# Problem requirements
Pictures excluded, return the lines below from the first through the line holding "- Two of them".

# # #

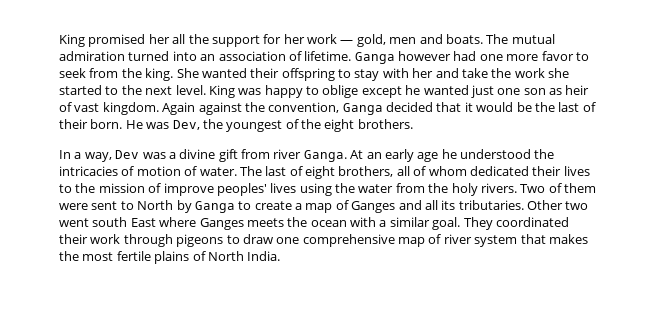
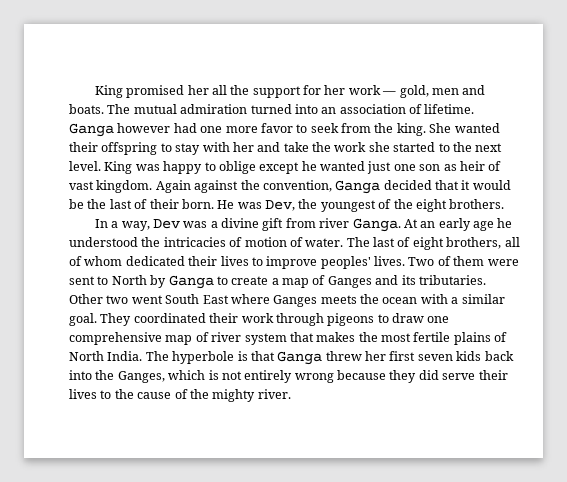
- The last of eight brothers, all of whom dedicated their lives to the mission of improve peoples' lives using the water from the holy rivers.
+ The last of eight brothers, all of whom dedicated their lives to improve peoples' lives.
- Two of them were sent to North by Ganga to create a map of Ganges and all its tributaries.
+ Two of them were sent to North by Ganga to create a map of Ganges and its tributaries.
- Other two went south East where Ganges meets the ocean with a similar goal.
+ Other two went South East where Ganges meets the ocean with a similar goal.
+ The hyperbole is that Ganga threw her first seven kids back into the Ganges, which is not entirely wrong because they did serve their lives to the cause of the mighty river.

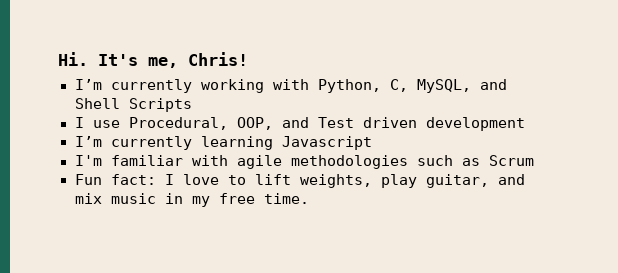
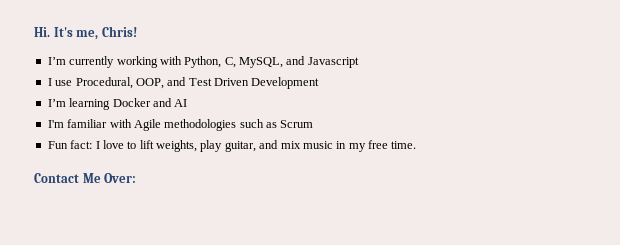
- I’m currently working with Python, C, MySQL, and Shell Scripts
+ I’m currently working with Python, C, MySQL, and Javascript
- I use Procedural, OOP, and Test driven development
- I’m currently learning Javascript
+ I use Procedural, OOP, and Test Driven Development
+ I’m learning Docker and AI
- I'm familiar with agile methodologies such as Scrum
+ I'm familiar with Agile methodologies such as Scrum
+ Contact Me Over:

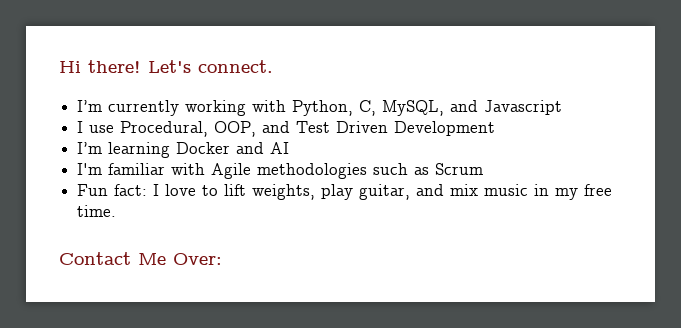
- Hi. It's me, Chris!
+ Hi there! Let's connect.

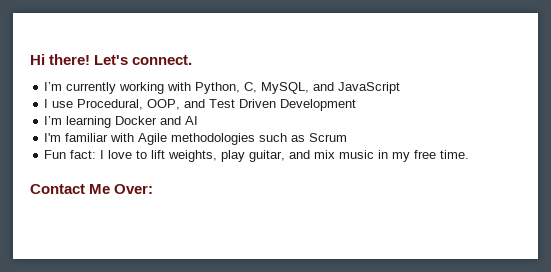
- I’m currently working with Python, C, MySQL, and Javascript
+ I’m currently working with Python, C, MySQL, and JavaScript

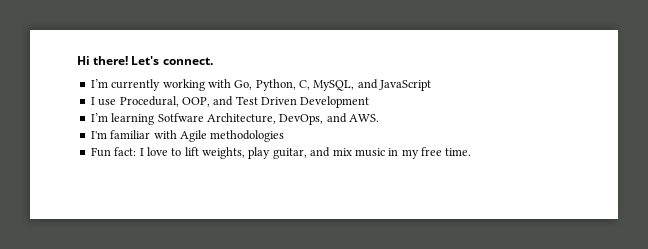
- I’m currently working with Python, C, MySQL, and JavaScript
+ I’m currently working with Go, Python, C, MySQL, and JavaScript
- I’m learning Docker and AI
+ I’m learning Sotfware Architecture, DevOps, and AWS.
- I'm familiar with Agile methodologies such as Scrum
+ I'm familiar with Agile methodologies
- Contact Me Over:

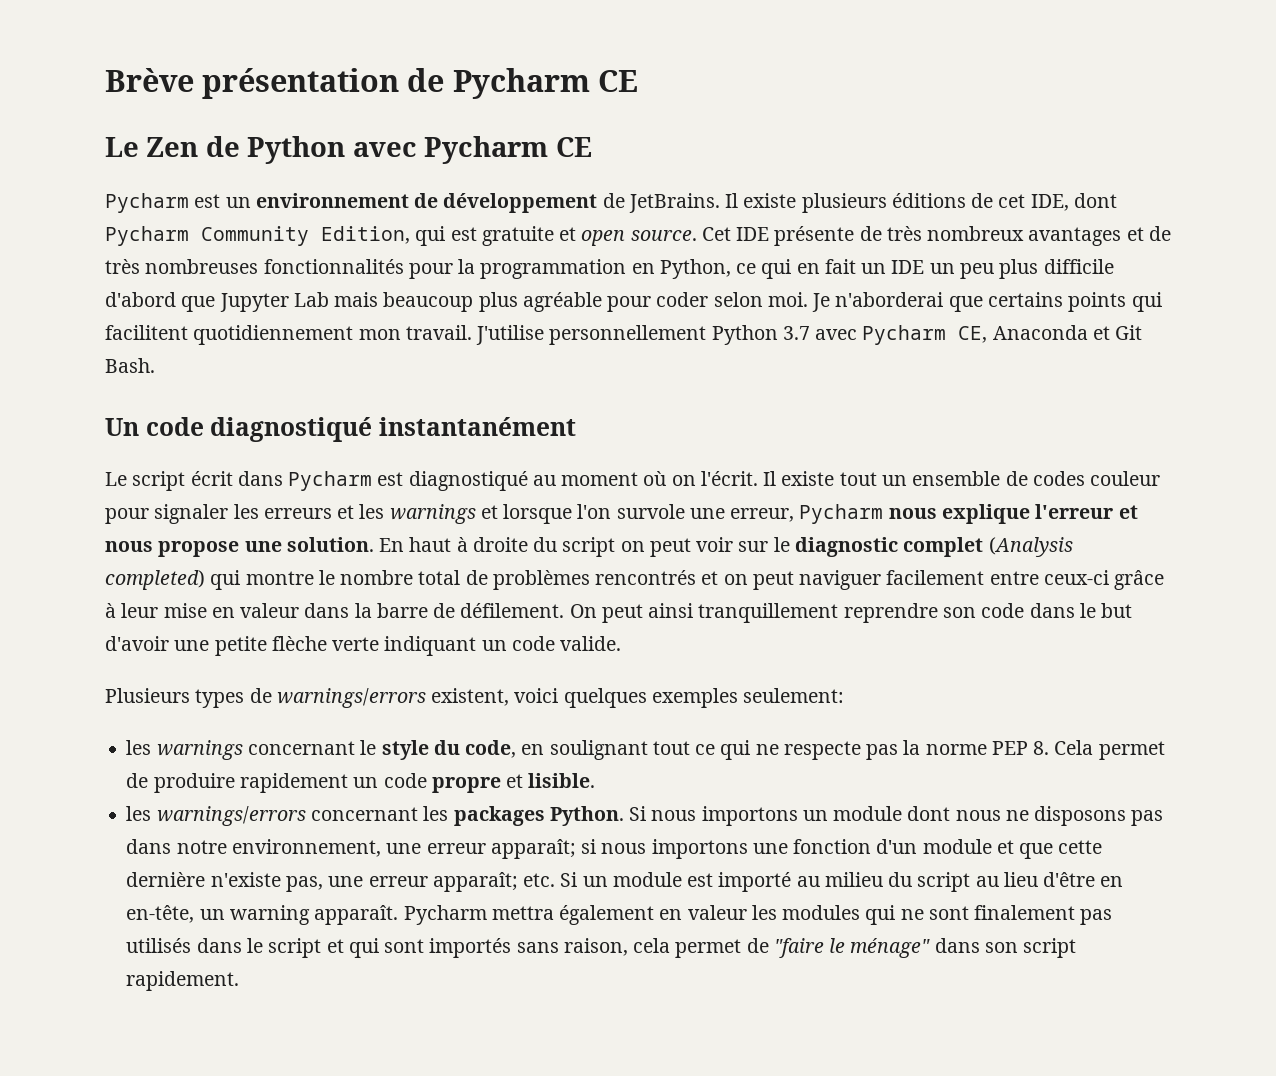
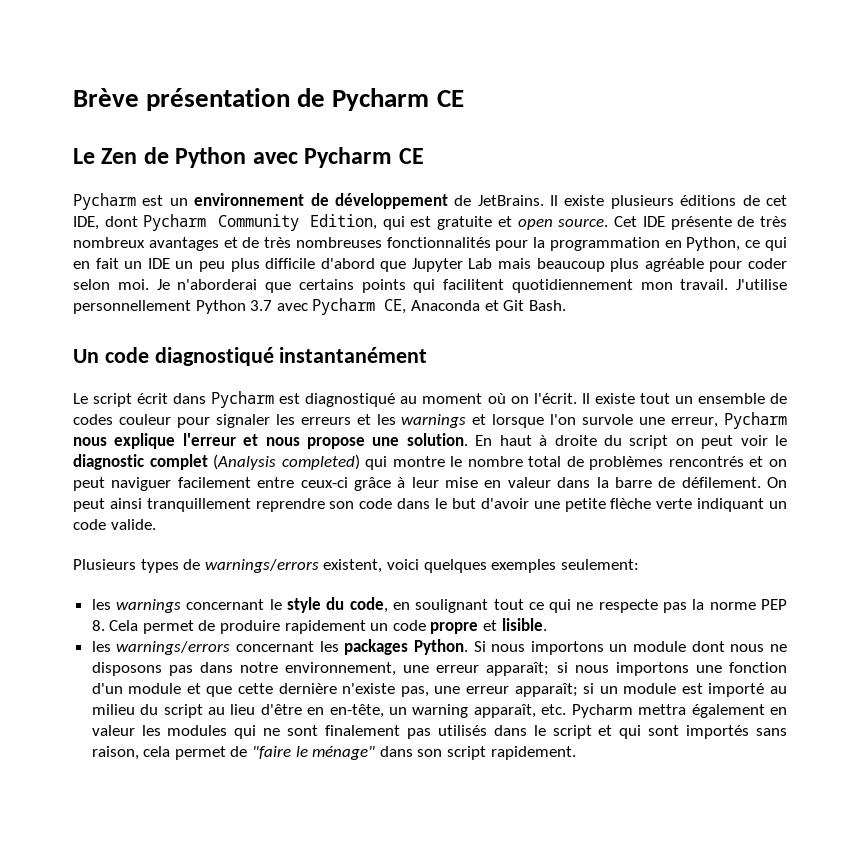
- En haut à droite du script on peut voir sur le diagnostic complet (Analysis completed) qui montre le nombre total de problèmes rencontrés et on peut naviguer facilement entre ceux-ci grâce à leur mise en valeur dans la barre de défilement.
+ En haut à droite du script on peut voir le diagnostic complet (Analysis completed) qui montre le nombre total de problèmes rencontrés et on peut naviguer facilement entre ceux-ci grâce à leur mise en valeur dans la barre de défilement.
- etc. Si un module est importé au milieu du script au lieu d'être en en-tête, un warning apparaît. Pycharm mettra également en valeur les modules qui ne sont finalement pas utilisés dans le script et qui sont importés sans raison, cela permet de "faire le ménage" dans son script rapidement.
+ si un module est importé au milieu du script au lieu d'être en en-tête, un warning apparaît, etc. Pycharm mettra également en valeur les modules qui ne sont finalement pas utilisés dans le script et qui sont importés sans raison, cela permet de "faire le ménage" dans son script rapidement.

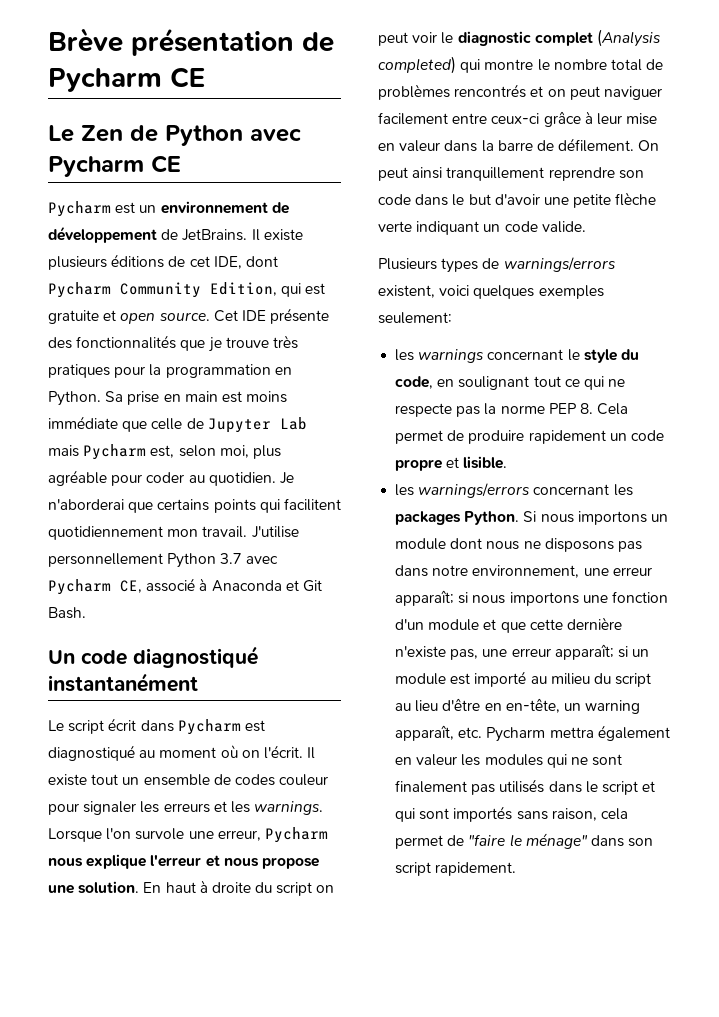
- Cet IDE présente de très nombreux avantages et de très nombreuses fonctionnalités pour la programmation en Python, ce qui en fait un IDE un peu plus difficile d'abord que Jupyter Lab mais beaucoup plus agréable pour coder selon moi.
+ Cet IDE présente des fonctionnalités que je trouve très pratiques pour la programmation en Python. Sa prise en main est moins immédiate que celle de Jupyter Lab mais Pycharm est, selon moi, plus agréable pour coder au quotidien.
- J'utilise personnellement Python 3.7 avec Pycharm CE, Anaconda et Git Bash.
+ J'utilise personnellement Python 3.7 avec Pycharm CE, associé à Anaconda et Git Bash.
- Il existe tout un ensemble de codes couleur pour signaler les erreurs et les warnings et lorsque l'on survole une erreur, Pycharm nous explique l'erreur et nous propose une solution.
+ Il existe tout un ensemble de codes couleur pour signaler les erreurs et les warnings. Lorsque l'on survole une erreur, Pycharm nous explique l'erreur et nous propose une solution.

# # #

# The answer
- The last of eight brothers, all of whom dedicated their lives to the mission of improve peoples' lives using the water from the holy rivers.
+ The last of eight brothers, all of whom dedicated their lives to improve peoples' lives.
- Two of them were sent to North by Ganga to create a map of Ganges and all its tributaries.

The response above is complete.